Federal agencies will be required to give the Office of Management and Budget and the Cybersecurity and Infrastructure Security Agency (CISA) details about how they gather and analyze threat-related information from their computer workstations and other endpoints, something known as endpoint detection and response, or EDR.

In a memo released late Friday, OMB Director Shalanda Young told agencies that they would need to assess the state of their endpoint detection and response and coordinate their efforts with CISA so there can be a more standard response to cyber threats across the federal government. The directive is part of a broader effort by the Biden administration to make federal government more proactive and less reactive to potential cyber attacks.

“EDR will improve the Federal Government’s ability to detect and respond to increasingly sophisticated threat activity on federal networks,” Young said in the memo, adding that she is seeking more early detection, remediation, and advanced technologies to protect government networks.
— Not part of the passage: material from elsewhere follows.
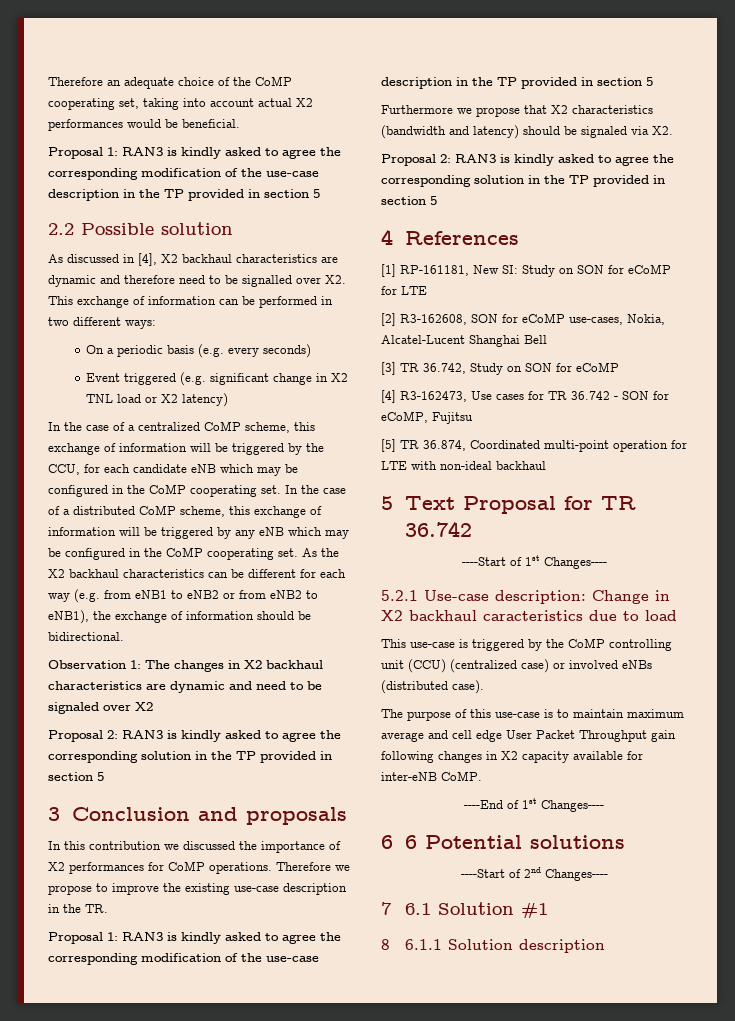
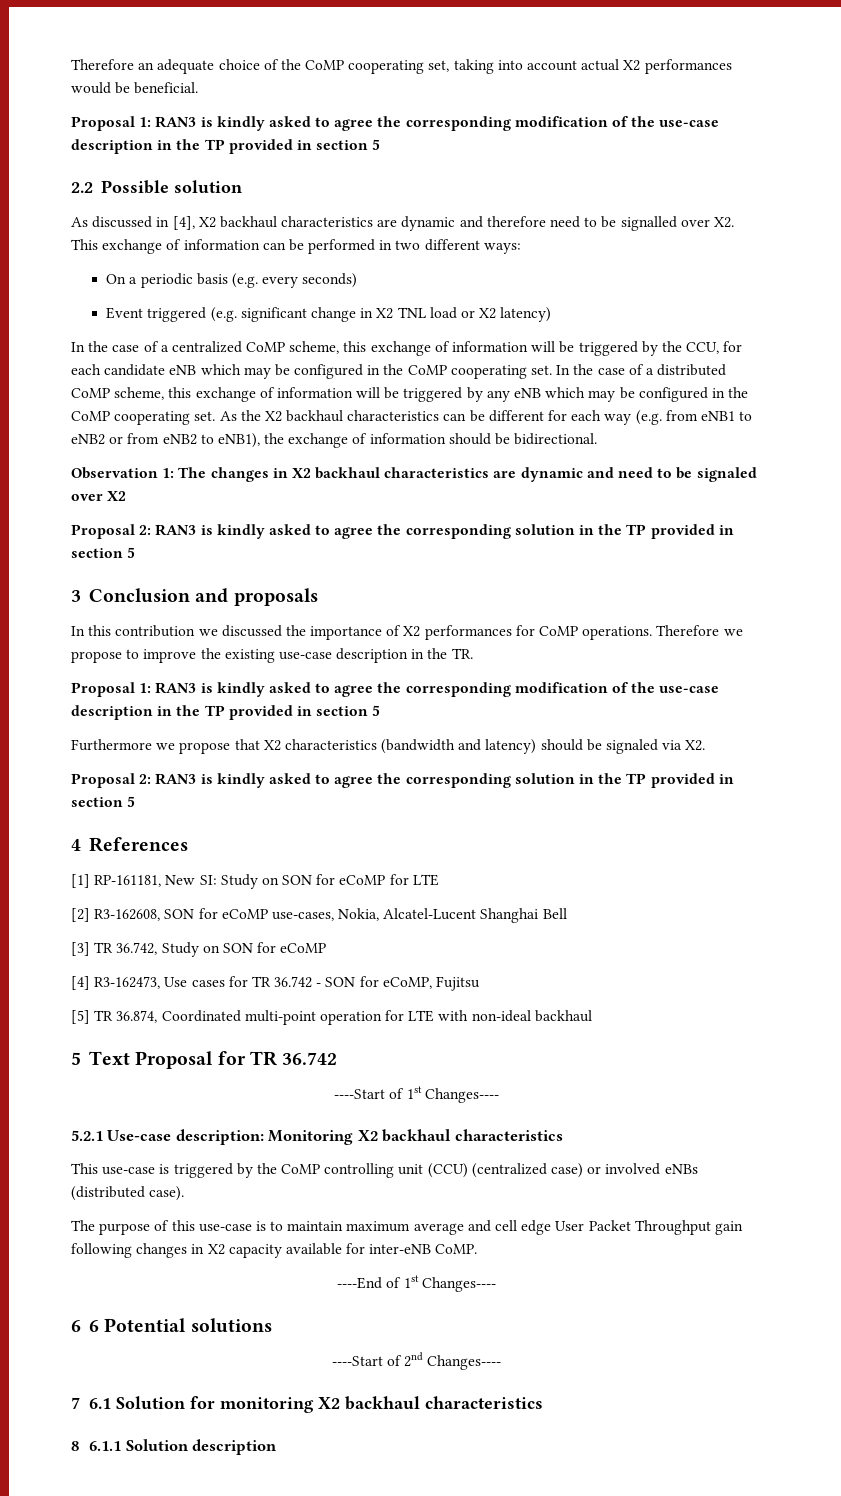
- 5.2.1 Use-case description: Change in X2 backhaul caracteristics due to load
+ 5.2.1 Use-case description: Monitoring X2 backhaul characteristics
- 7 6.1 Solution #1
+ 7 6.1 Solution for monitoring X2 backhaul characteristics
EDR combines real-time continuous monitoring of networks and the collection of endpoint data -- from things like workstations, mobile devices, and servers -- with automated responses and analysis, which allows network administrators and security officials to respond more quickly to threats like phishing attacks, polymorphic malware (which is constantly changing in order to evade detection), and nation state actors.

The memo said federal agencies will have 120 days to assess the status of their current capabilities, and then coordinate with CISA to fill any gaps they might find. The idea is to enable security officials to hunt for possible threats before they become full-fledged attacks.